■ YOUR TASK
Go through the records and show each line where the word "taskbar" occurs.

· · · ·

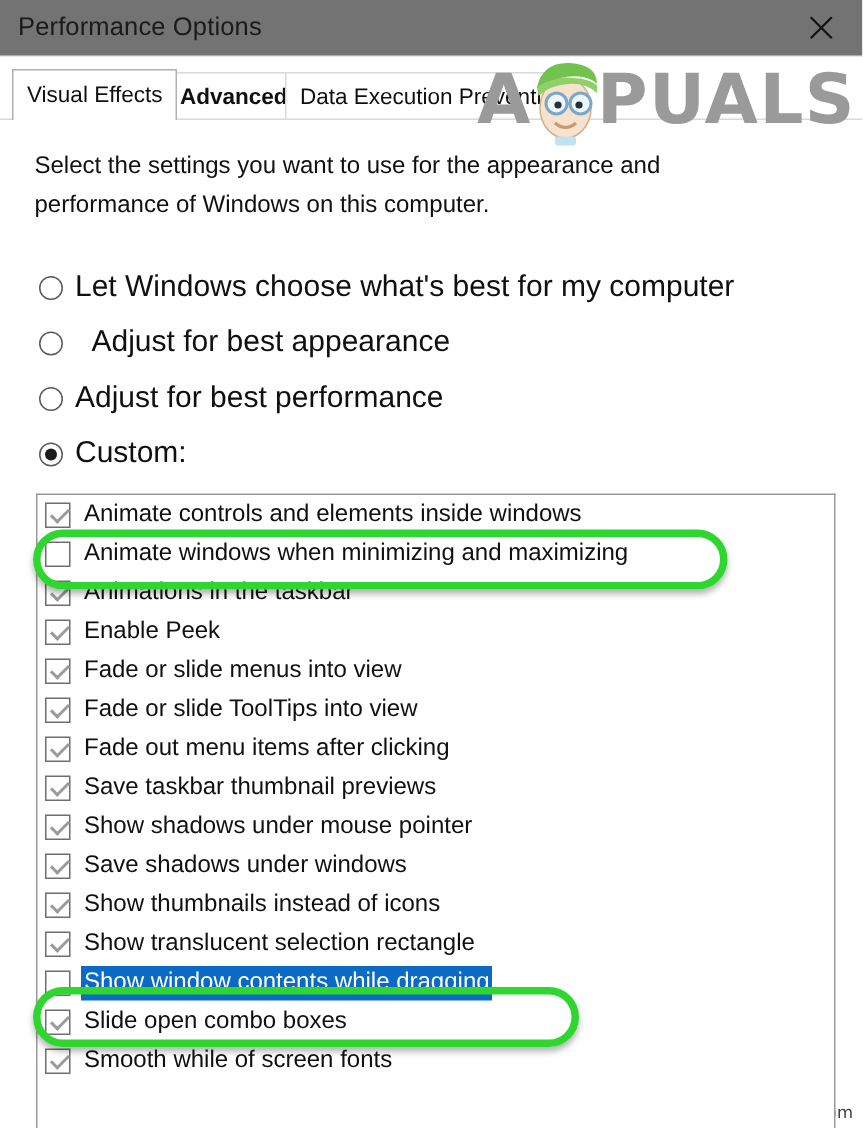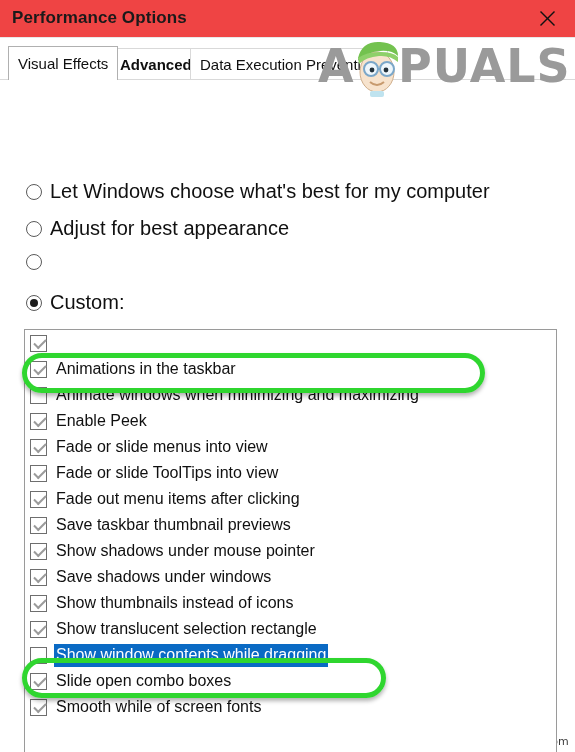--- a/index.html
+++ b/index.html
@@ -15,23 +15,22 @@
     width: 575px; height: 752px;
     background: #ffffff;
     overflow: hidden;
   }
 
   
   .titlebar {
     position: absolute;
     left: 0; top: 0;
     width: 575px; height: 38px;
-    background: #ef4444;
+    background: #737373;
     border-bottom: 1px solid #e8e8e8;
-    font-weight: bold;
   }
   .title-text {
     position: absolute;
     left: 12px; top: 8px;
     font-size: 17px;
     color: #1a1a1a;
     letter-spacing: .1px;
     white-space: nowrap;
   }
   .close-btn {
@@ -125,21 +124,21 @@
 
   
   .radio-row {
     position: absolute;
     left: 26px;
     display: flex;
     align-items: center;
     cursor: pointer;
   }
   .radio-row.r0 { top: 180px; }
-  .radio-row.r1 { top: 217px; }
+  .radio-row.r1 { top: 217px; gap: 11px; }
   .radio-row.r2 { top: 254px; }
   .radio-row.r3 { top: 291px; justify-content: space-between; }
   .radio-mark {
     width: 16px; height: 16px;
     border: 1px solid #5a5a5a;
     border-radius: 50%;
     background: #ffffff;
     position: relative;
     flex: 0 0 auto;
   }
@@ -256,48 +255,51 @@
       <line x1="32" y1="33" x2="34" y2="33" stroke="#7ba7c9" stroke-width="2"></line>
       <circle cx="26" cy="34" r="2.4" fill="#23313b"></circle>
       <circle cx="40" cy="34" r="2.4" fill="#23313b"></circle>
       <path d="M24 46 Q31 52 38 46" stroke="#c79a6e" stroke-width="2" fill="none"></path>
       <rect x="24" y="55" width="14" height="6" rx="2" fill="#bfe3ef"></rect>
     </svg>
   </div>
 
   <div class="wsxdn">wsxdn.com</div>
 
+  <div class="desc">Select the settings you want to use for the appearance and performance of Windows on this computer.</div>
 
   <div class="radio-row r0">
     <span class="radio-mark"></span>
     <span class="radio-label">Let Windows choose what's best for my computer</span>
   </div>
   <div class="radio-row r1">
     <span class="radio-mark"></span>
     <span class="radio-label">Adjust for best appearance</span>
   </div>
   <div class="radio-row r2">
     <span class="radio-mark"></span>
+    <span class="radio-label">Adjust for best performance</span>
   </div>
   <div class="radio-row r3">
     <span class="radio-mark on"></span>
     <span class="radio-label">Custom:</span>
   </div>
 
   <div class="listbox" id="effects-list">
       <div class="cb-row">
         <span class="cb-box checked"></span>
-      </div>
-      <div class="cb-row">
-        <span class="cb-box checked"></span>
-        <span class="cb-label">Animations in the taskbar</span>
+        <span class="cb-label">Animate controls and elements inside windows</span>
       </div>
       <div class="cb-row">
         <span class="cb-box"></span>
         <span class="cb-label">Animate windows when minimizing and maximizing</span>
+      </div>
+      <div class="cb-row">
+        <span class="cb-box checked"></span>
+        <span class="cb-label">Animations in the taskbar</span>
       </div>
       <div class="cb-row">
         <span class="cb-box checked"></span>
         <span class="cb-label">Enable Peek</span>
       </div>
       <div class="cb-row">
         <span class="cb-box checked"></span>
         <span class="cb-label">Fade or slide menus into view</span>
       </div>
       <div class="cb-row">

· · · ·

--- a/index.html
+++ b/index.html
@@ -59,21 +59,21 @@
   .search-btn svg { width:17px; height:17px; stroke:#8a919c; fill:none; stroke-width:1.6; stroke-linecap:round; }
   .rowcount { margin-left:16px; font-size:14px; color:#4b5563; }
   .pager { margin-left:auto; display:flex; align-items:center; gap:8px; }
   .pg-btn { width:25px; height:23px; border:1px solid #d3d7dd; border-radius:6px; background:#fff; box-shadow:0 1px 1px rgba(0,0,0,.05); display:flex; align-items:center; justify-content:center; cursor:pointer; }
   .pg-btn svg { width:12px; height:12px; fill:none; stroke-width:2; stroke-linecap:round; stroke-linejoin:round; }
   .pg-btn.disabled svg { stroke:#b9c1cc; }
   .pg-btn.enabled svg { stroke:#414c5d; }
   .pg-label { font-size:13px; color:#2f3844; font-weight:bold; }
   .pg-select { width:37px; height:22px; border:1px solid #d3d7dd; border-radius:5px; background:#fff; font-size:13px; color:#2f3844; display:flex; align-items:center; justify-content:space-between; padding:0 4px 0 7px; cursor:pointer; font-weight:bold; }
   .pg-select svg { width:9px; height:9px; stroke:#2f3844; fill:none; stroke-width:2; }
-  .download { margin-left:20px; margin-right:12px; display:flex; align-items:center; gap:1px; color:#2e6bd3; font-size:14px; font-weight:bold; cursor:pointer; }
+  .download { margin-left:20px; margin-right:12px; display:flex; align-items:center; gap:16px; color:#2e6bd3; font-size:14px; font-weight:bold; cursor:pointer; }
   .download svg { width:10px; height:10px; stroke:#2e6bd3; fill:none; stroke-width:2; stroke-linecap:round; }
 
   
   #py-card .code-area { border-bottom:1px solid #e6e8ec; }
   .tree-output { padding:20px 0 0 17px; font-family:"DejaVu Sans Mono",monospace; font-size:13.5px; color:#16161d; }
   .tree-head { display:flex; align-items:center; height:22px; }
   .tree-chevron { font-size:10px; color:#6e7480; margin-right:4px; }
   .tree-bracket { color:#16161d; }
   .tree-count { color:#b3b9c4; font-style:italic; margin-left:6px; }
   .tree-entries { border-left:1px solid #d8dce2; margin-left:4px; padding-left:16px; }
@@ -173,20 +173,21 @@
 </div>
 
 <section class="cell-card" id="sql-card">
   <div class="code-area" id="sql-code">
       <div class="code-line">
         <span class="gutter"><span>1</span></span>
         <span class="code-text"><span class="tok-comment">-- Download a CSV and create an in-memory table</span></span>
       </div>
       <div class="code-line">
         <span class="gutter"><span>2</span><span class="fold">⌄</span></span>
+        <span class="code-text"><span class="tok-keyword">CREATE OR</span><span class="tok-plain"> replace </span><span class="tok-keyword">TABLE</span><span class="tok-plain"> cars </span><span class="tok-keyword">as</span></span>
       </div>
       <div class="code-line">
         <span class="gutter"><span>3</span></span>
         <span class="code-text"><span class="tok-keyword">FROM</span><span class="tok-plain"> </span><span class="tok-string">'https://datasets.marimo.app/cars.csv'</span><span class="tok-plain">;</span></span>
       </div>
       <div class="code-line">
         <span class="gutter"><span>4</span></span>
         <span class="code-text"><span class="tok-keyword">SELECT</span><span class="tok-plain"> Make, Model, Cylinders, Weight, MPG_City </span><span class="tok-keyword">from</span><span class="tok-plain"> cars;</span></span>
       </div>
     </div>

· · · ·

■ EXERCISE ANSWER
-        <span class="cb-label">Animations in the taskbar</span>
+        <span class="cb-label">Animations in the taskbar</span>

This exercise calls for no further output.